What you have to do: Which lines have the string "table"? Copy all of them from the entries below.

Source material:
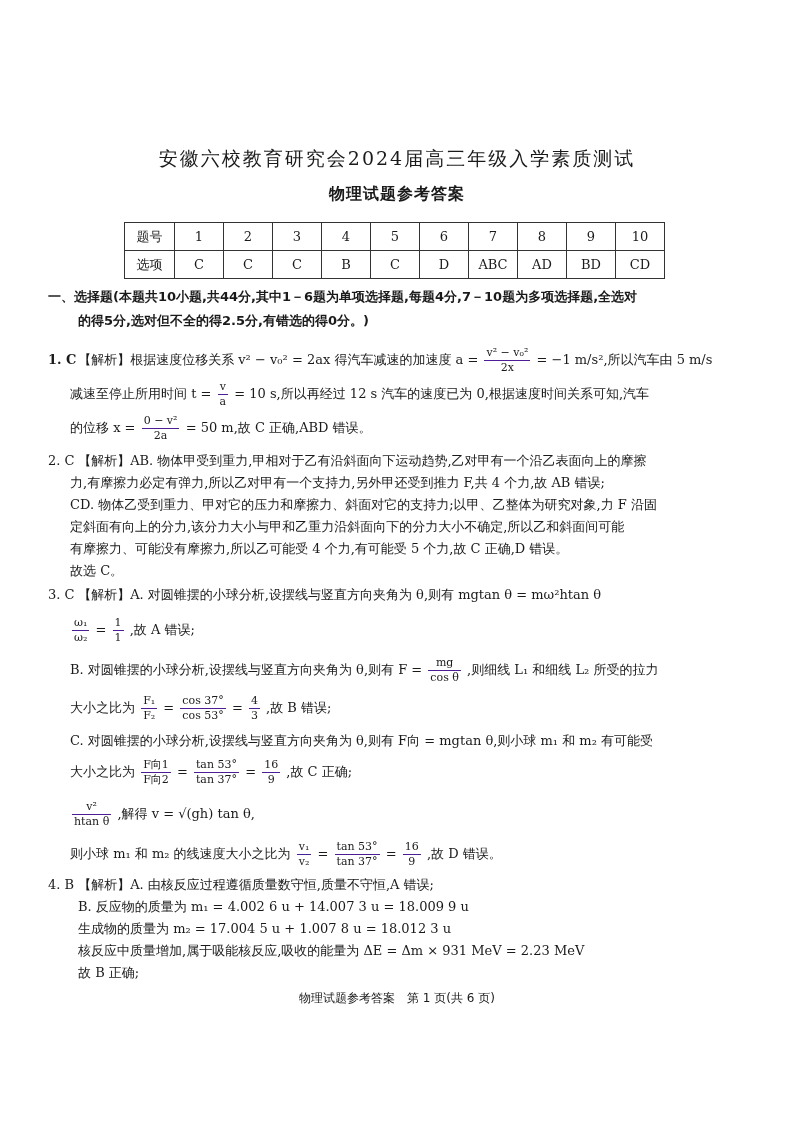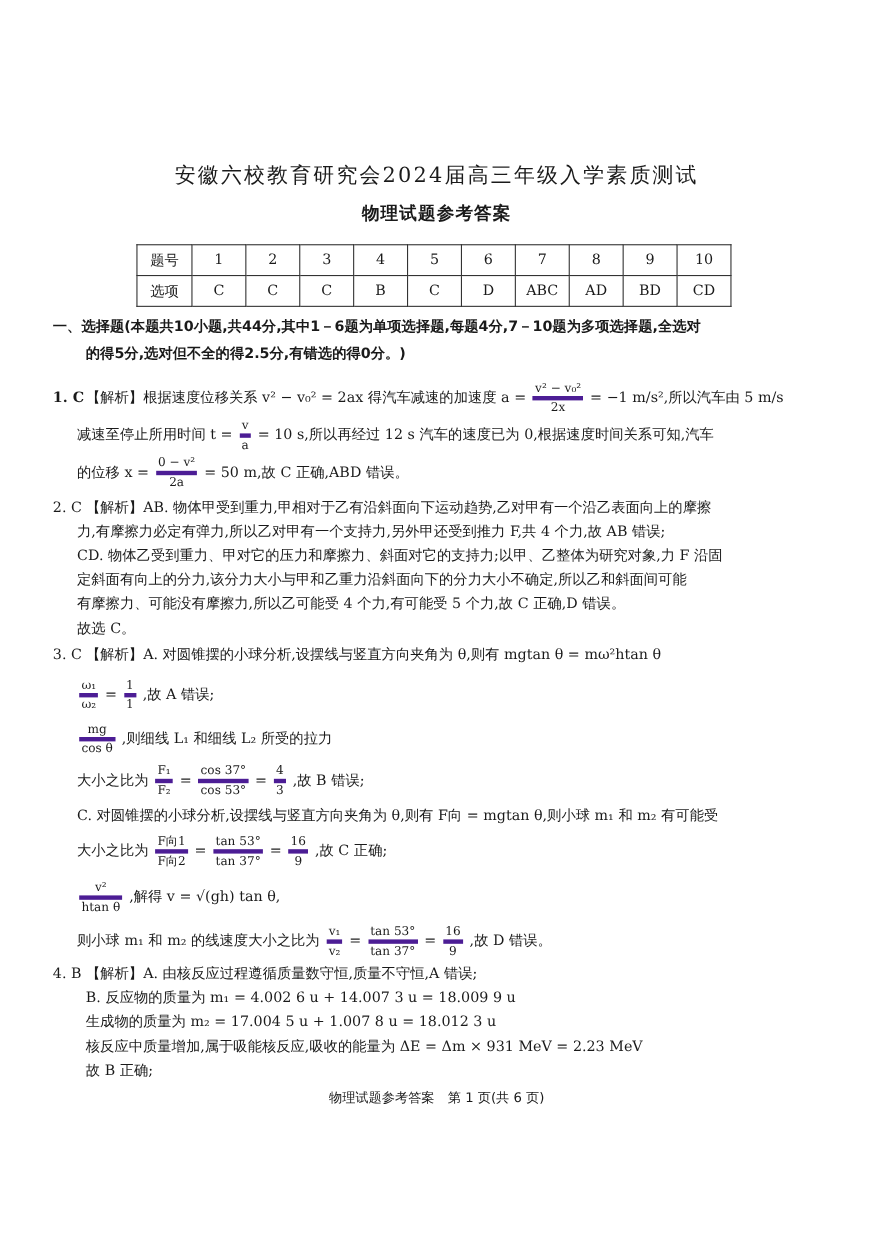--- a/index.html
+++ b/index.html
@@ -8,21 +8,21 @@
   .abs { position:absolute; white-space:nowrap; }
   .title { left:0; width:794px; text-align:center; top:146px; font-size:19px; letter-spacing:2px; }
   .subtitle { left:0; width:794px; text-align:center; top:184px; font-size:16px; font-weight:bold;
               font-family:Liberation Serif, serif; letter-spacing:1px; }
   table.ans { position:absolute; left:124px; top:222px; border-collapse:collapse; }
   table.ans td { border:1px solid #333; height:27px; width:48px; text-align:center; font-size:13px; padding:0; }
   table.ans td.h { width:49px; }
   .sec { left:48px; font-weight:bold; font-size:13px; font-family:"DejaVu Sans","Liberation Sans",sans-serif; }
   .line { font-size:13px; }
   .frac { display:inline-block; vertical-align:middle; text-align:center; font-size:11px; line-height:14px; margin:0 2px; }
-  .frac .n { display:block; border-bottom:4px solid #4c1d95; padding:0 2px; }
+  .frac .n { display:block; border-bottom:1px solid #4c1d95; padding:0 2px; }
   .frac .d { display:block; padding:0 2px; }
   .footer { left:0; width:794px; text-align:center; top:990px; font-size:12px; font-weight:normal;
             font-family:"DejaVu Sans","Liberation Sans",sans-serif; }
 </style>
 </head>
 <body>
 
 <div class="abs title">安徽六校教育研究会2024届高三年级入学素质测试</div>
 <div class="abs subtitle">物理试题参考答案</div>
 
@@ -91,20 +91,21 @@
   <span style="display:inline-block;width:26px;">3. C</span>
   <span>【解析】A. 对圆锥摆的小球分析,设摆线与竖直方向夹角为 θ,则有 mgtan θ = mω²htan θ</span>
 </div>
 <div class="abs line" style="top:616px; left:70px;">
   <span class="frac"><span class="n">ω₁</span><span class="d">ω₂</span></span>
   <span>=</span>
   <span class="frac"><span class="n">1</span><span class="d">1</span></span>
   <span>,故 A 错误;</span>
 </div>
 <div class="abs line" style="top:656px; left:70px;">
+  <span>B. 对圆锥摆的小球分析,设摆线与竖直方向夹角为 θ,则有 F =</span>
   <span class="frac"><span class="n">mg</span><span class="d">cos θ</span></span>
   <span>,则细线 L₁ 和细线 L₂ 所受的拉力</span>
 </div>
 <div class="abs line" style="top:694px; left:70px;">
   <span>大小之比为</span>
   <span class="frac"><span class="n">F₁</span><span class="d">F₂</span></span> =
   <span class="frac"><span class="n">cos 37°</span><span class="d">cos 53°</span></span> =
   <span class="frac"><span class="n">4</span><span class="d">3</span></span>
   <span>,故 B 错误;</span>
 </div>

Result of the task:
   table.ans { position:absolute; left:124px; top:222px; border-collapse:collapse; }
   table.ans td { border:1px solid #333; height:27px; width:48px; text-align:center; font-size:13px; padding:0; }
   table.ans td.h { width:49px; }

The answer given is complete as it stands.